Los octogenarios hermanos Taviani, galardonados en esta edición del festival con el Giraldillo de Honor por su  dilatada carrera, presentan el que hasta el momento es su último trabajo, una adaptación de la novela homónima de Beppe Fenoglio publicada en 1963.  Una questione privata constituye un hermoso filme ambientado en tiempos de la Guerra Civil Italiana, a finales de la Segunda Guerra Mundial, en el que, en medio del caos de la conflagración, aún hay tiempo para el amor, la nostalgia y la amistad.

El protagonista (Luca Marinelli), un partisano al que llaman Milton (como el poeta del siglo XVII) por su destreza con el inglés, recuerda a Fulvia (Valentina Bellè), la chica turinesa de buena familia a la que ama desde que se la presentara su gran amigo Giorgio (Lorenzo Richelmy), quien también parecía interesado en ella. En plena guerra, Milton visita la villa familiar de Fulvia, en las colinas, ahora abandonada, y tras hablar con la criada, que le da a entender que Fulvia y Giorgio tuvieron un affaire después de que él partiera, decide emprender la búsqueda de su amigo, enrolado en otra brigada, para aclarar la situación: una odisea a través del conflicto bélico alentada por una locura de amor.
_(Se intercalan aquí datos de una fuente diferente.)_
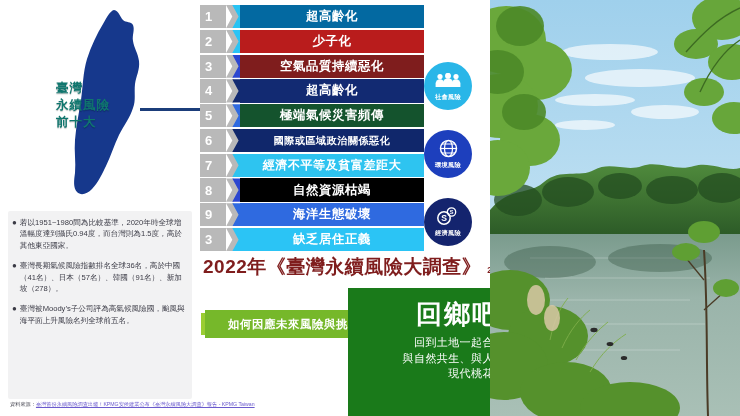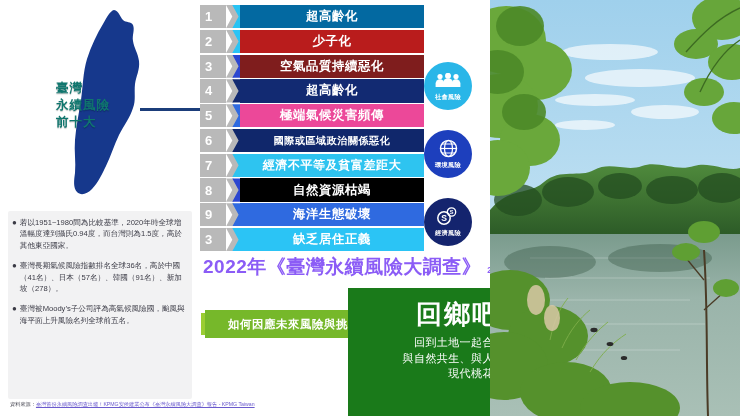"極端氣候災害頻傳" div.rank-bar { background: #ec4899 -> #14532d }
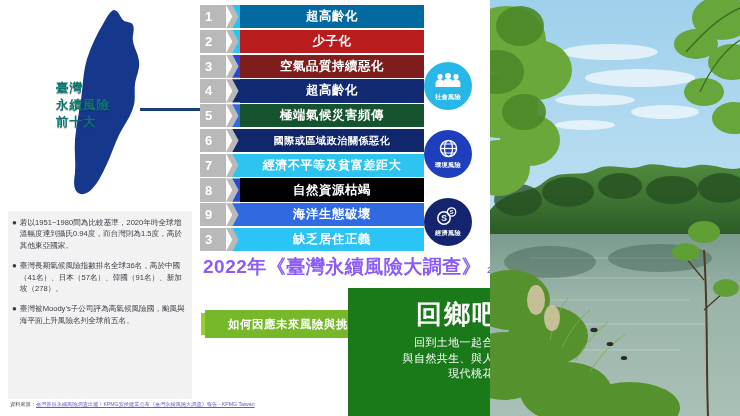"2022年《臺灣永續風險大調查》" .survey { color: #8b5cf6 -> #7f1d1d }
Durante aproximadamente la primera mitad del metraje (sin duda la mejor), los Taviani alternan escenas del presente, enmarcadas por una atmósfera fría y neblinosa, con escenas de un pasado cálido en las que Milton rememora sus encuentros con Fulvia (su particular “paraíso perdido”), siempre acompañada, a modo de leitmotiv, por el tema Over the Rainbow perteneciente a la banda sonora de El mago de Oz (The Wizard of Oz, 1939). Luego el guión se centra esencialmente en los desesperados intentos del personaje principal por encontrar un prisionero enemigo para poder intercambiarlo por Giorgio, capturado por los fascistas.

La película, bien narrada y mejor filmada, contrasta visual y espacialmente presente y pasado, no omitiendo pese a su belleza puntuales pasajes crudos relativos al conflicto. Sobran, por resultar innecesarios, el par de flashbacks en los que no aparece Fulvia, así como el “momento baterista” del prisionero fascista. Con todo, los Taviani demuestran que siguen gozando de una gran salud cinematográfica. Ojalá les dure mucho tiempo más.